Directions.
Should the word "shipping" occur in a line of the records, copy that line.

Dataset records START

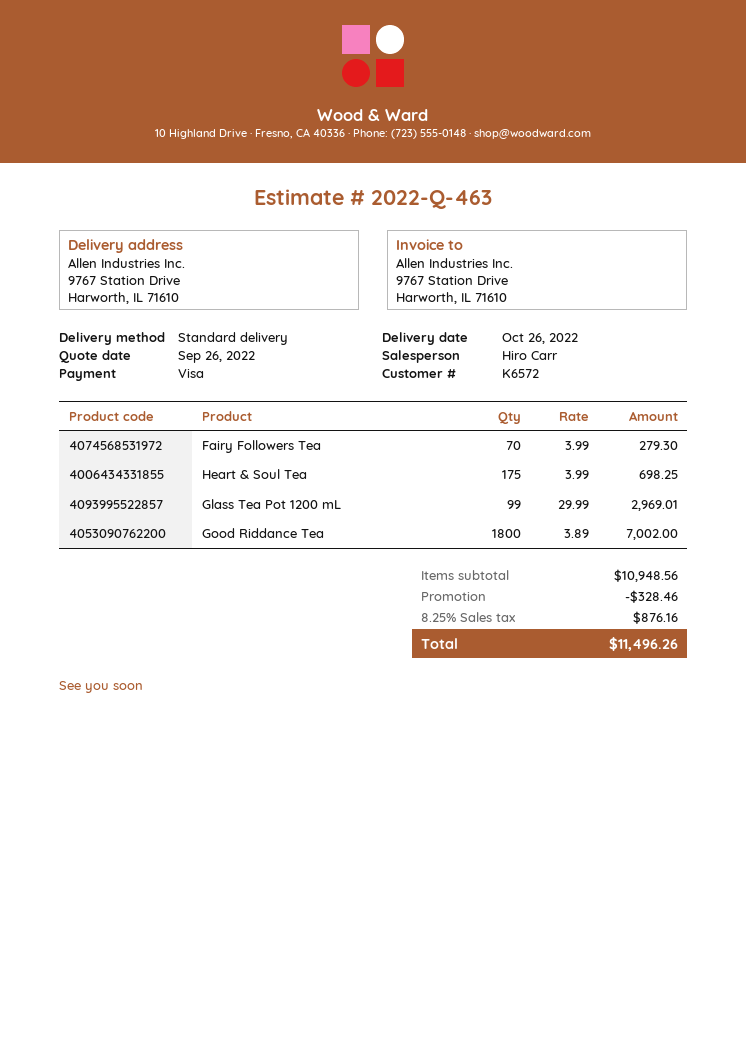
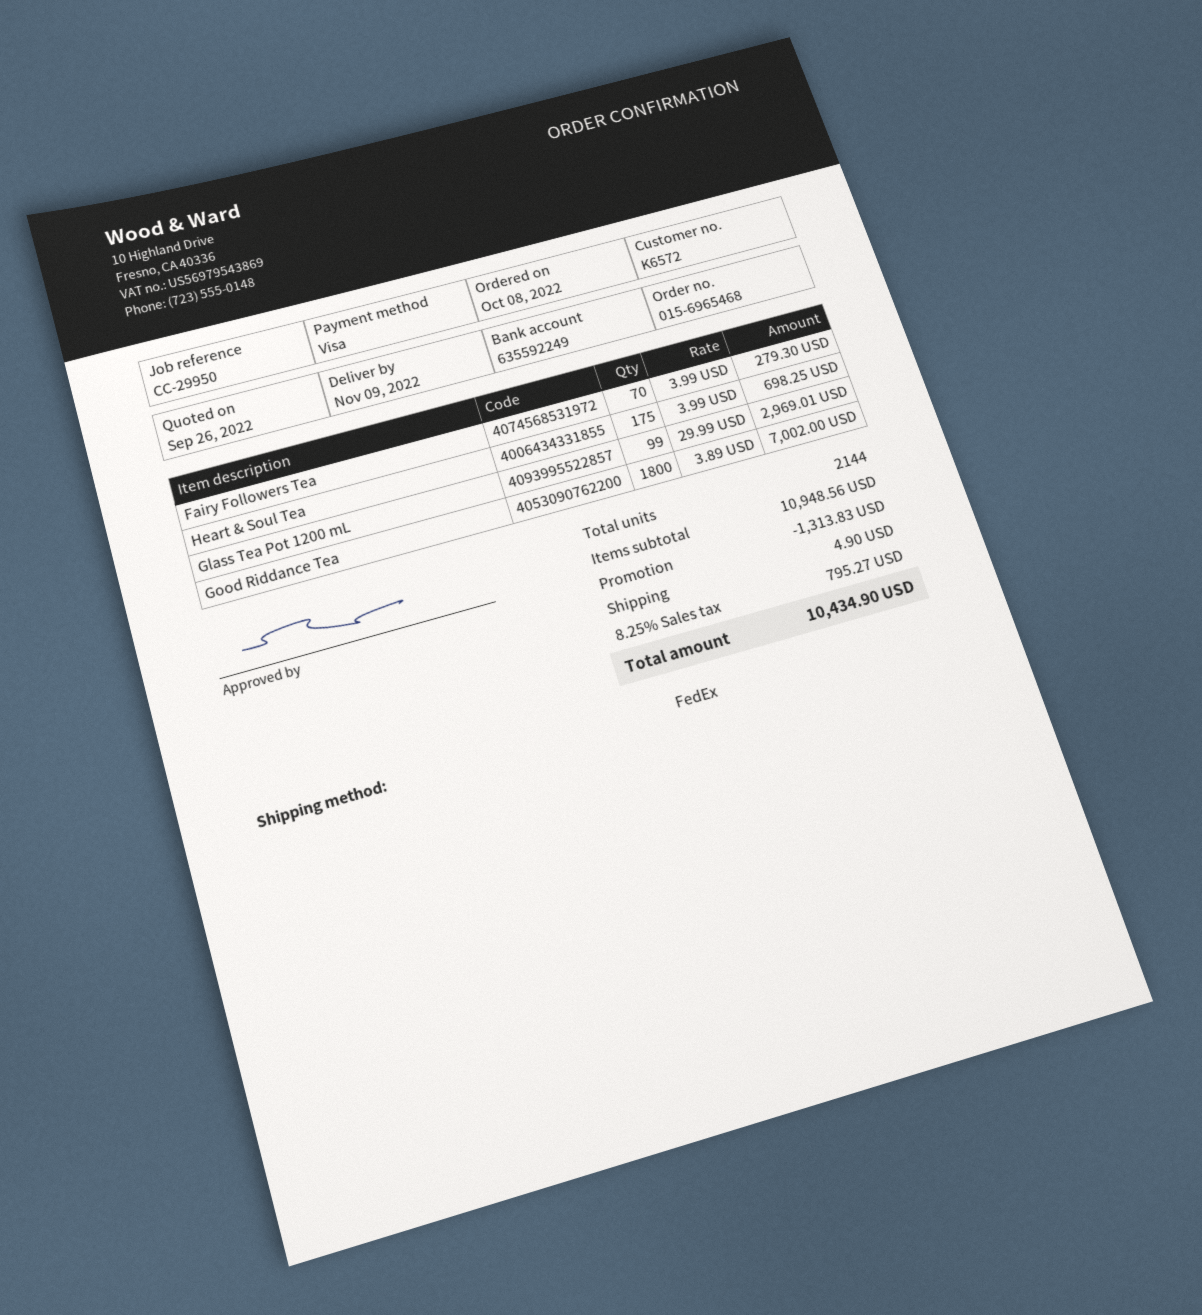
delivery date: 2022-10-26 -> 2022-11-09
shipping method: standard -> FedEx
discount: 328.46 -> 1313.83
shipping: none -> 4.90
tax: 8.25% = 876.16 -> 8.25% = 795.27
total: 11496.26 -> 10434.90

Dataset records END
Dataset records START

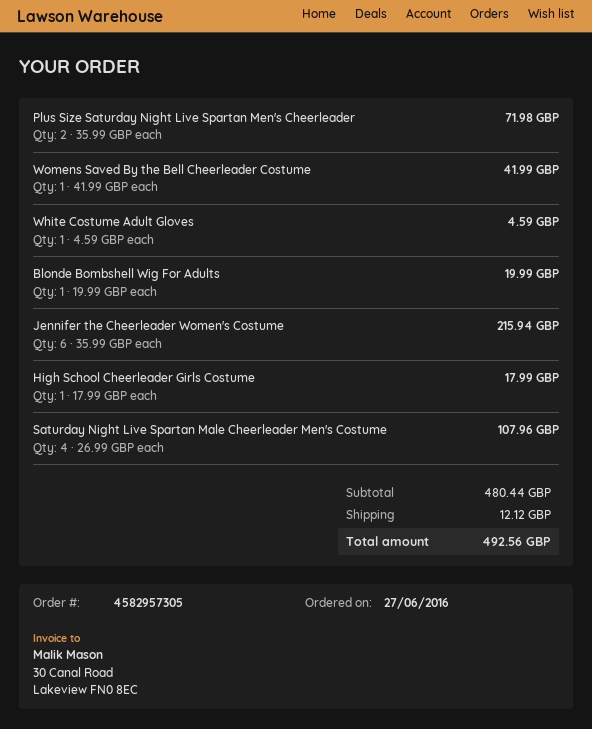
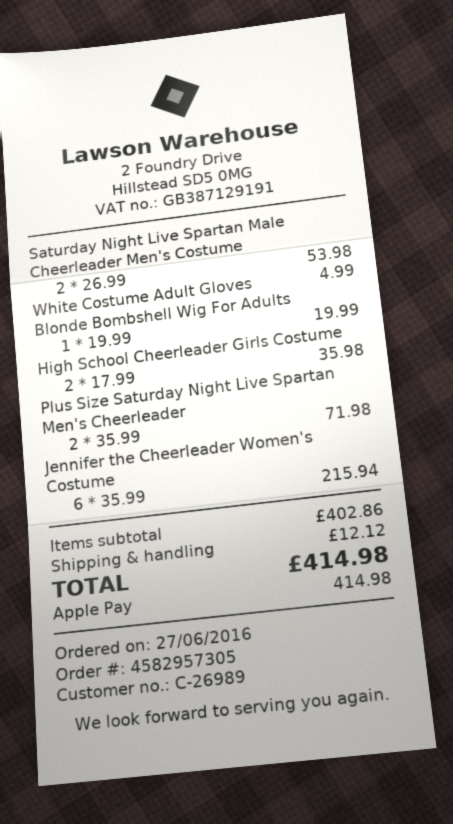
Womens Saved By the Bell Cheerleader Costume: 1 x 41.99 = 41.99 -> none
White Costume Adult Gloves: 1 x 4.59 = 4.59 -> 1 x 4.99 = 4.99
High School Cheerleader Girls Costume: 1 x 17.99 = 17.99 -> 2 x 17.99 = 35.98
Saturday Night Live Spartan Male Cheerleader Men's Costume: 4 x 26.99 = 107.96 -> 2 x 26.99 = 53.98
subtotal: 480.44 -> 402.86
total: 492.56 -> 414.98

Dataset records END

Exercise result.
shipping method: standard -> FedEx
shipping: none -> 4.90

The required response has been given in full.